[What is needed] Could you return all of the records exactly, minus their images?

START Input

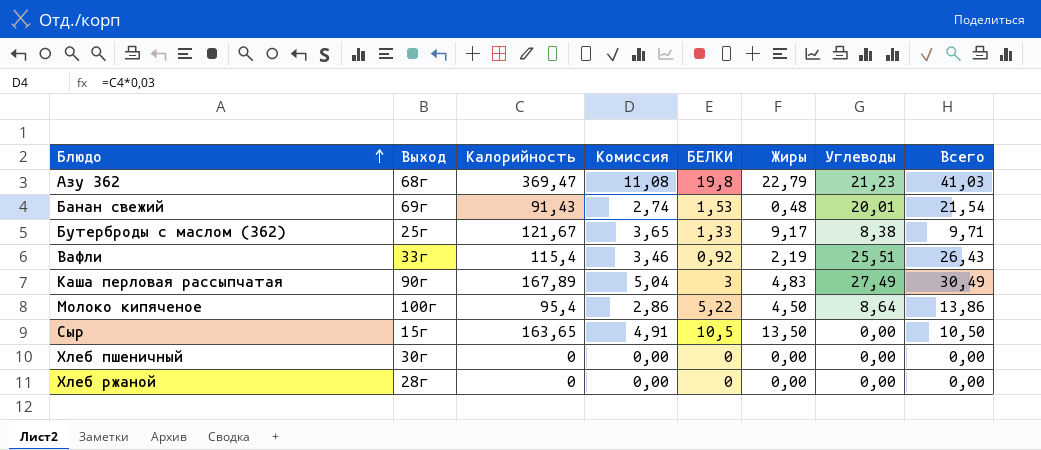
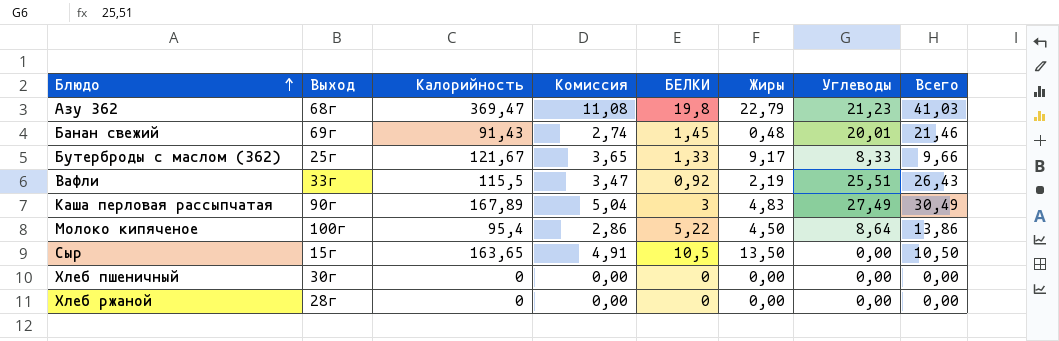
Банан свежий | БЕЛКИ: 1,53 -> 1,45
Банан свежий | Всего: 21,54 -> 21,46
Бутерброды с маслом (362) | Углеводы: 8,38 -> 8,33
Бутерброды с маслом (362) | Всего: 9,71 -> 9,66
Вафли | Калорийность: 115,4 -> 115,5
Вафли | Комиссия: 3,46 -> 3,47

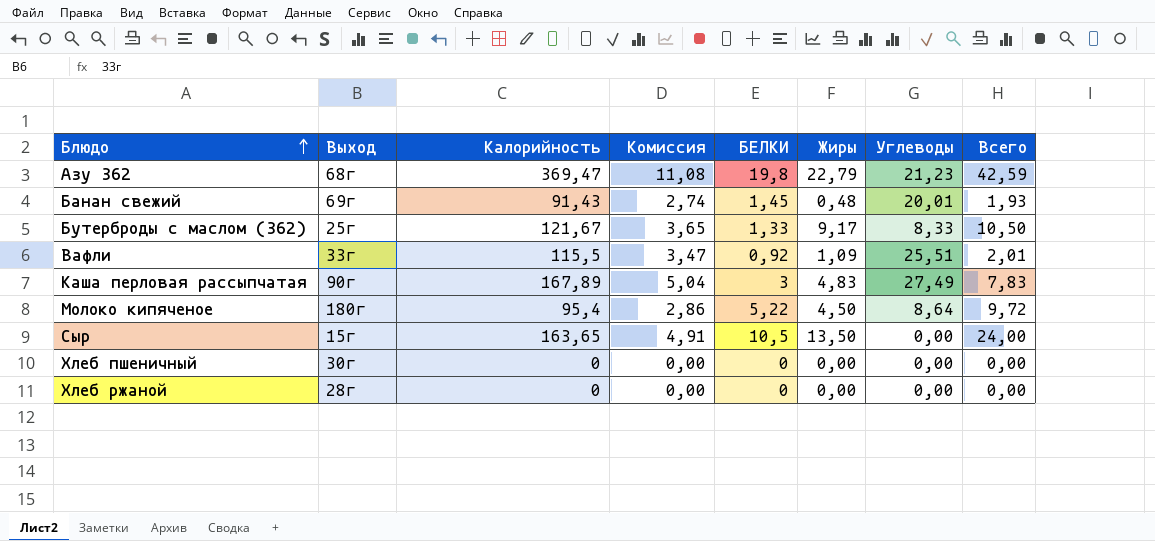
column Всего | formula: [БЕЛКИ] + [Углеводы] -> [БЕЛКИ] + [Жиры]
Вафли | Жиры: 2,19 -> 1,09
Молоко кипяченое | Выход: 100г -> 180г

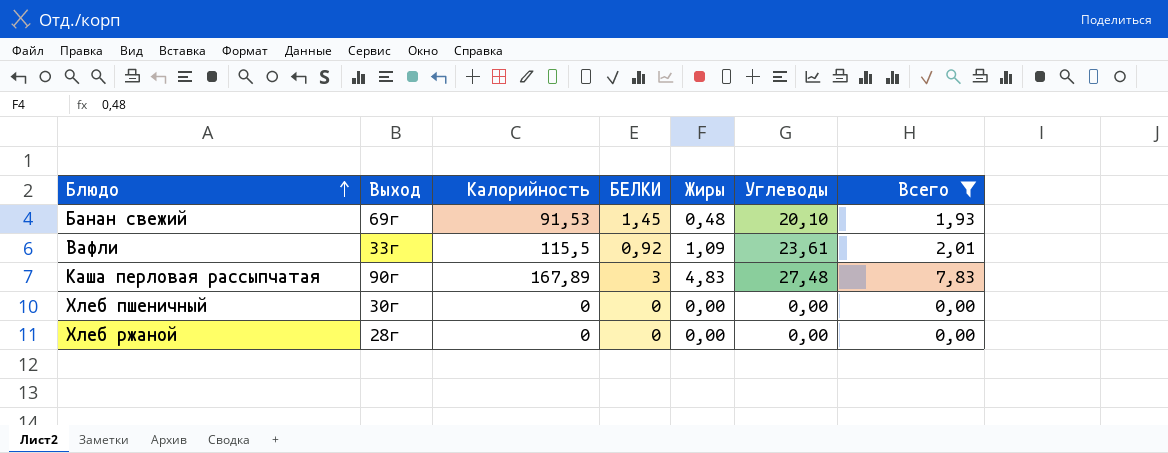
filter: none -> Всего <= 7,83
column Комиссия | formula: [Калорийность] * 0,03 -> none
Банан свежий | Калорийность: 91,43 -> 91,53
Банан свежий | Углеводы: 20,01 -> 20,10
Вафли | Углеводы: 25,51 -> 23,61
Каша перловая рассыпчатая | Углеводы: 27,49 -> 27,48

END Input

[Output for this exercise]
Банан свежий | БЕЛКИ: 1,53 -> 1,45
Банан свежий | Всего: 21,54 -> 21,46
Бутерброды с маслом (362) | Углеводы: 8,38 -> 8,33
Бутерброды с маслом (362) | Всего: 9,71 -> 9,66
Вафли | Калорийность: 115,4 -> 115,5
Вафли | Комиссия: 3,46 -> 3,47

column Всего | formula: [БЕЛКИ] + [Углеводы] -> [БЕЛКИ] + [Жиры]
Вафли | Жиры: 2,19 -> 1,09
Молоко кипяченое | Выход: 100г -> 180г

filter: none -> Всего <= 7,83
column Комиссия | formula: [Калорийность] * 0,03 -> none
Банан свежий | Калорийность: 91,43 -> 91,53
Банан свежий | Углеводы: 20,01 -> 20,10
Вафли | Углеводы: 25,51 -> 23,61
Каша перловая рассыпчатая | Углеводы: 27,49 -> 27,48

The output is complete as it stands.